**EXERCISE**. Please restate, word for word, the lines below that begin at the one with "Héritage Boucles d': 5" and end at the one with "subtotal: 14332.00 -> 15227.00". Leave out all other lines.

************

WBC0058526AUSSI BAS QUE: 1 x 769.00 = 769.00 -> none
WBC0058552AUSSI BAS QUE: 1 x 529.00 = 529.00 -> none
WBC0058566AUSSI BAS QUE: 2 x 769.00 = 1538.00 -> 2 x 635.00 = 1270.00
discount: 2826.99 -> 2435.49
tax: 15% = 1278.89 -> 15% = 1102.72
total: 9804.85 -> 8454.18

************

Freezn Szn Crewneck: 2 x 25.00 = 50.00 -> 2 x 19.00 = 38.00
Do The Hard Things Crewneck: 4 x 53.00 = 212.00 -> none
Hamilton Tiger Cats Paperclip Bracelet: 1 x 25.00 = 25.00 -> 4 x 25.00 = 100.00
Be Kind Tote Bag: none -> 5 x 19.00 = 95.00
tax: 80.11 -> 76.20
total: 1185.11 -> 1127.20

************

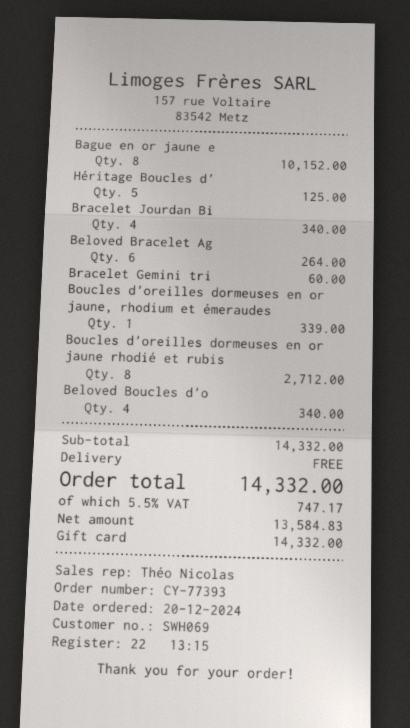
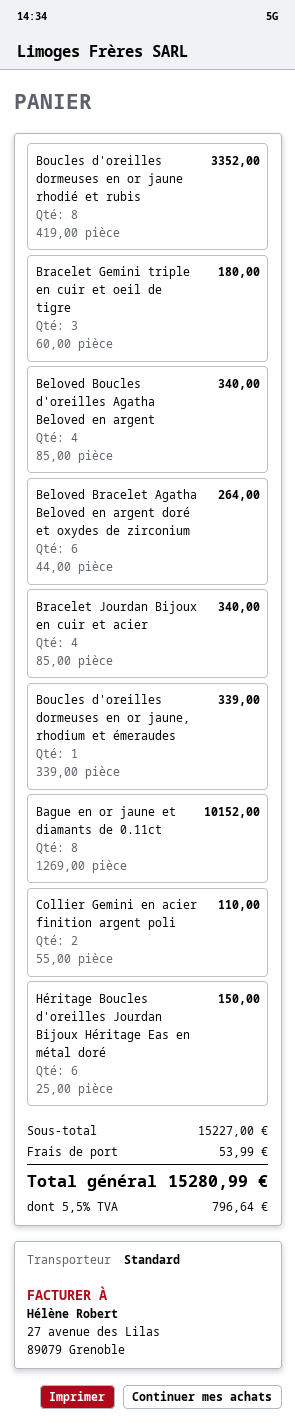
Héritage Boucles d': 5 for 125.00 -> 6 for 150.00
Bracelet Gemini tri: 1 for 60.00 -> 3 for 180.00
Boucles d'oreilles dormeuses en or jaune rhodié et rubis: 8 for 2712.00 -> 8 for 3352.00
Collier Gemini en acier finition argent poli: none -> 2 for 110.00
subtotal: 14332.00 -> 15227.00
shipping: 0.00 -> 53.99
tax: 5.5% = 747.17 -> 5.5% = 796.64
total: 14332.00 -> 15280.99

************

**ANSWER TO THE PROBLEM**.
Héritage Boucles d': 5 for 125.00 -> 6 for 150.00
Bracelet Gemini tri: 1 for 60.00 -> 3 for 180.00
Boucles d'oreilles dormeuses en or jaune rhodié et rubis: 8 for 2712.00 -> 8 for 3352.00
Collier Gemini en acier finition argent poli: none -> 2 for 110.00
subtotal: 14332.00 -> 15227.00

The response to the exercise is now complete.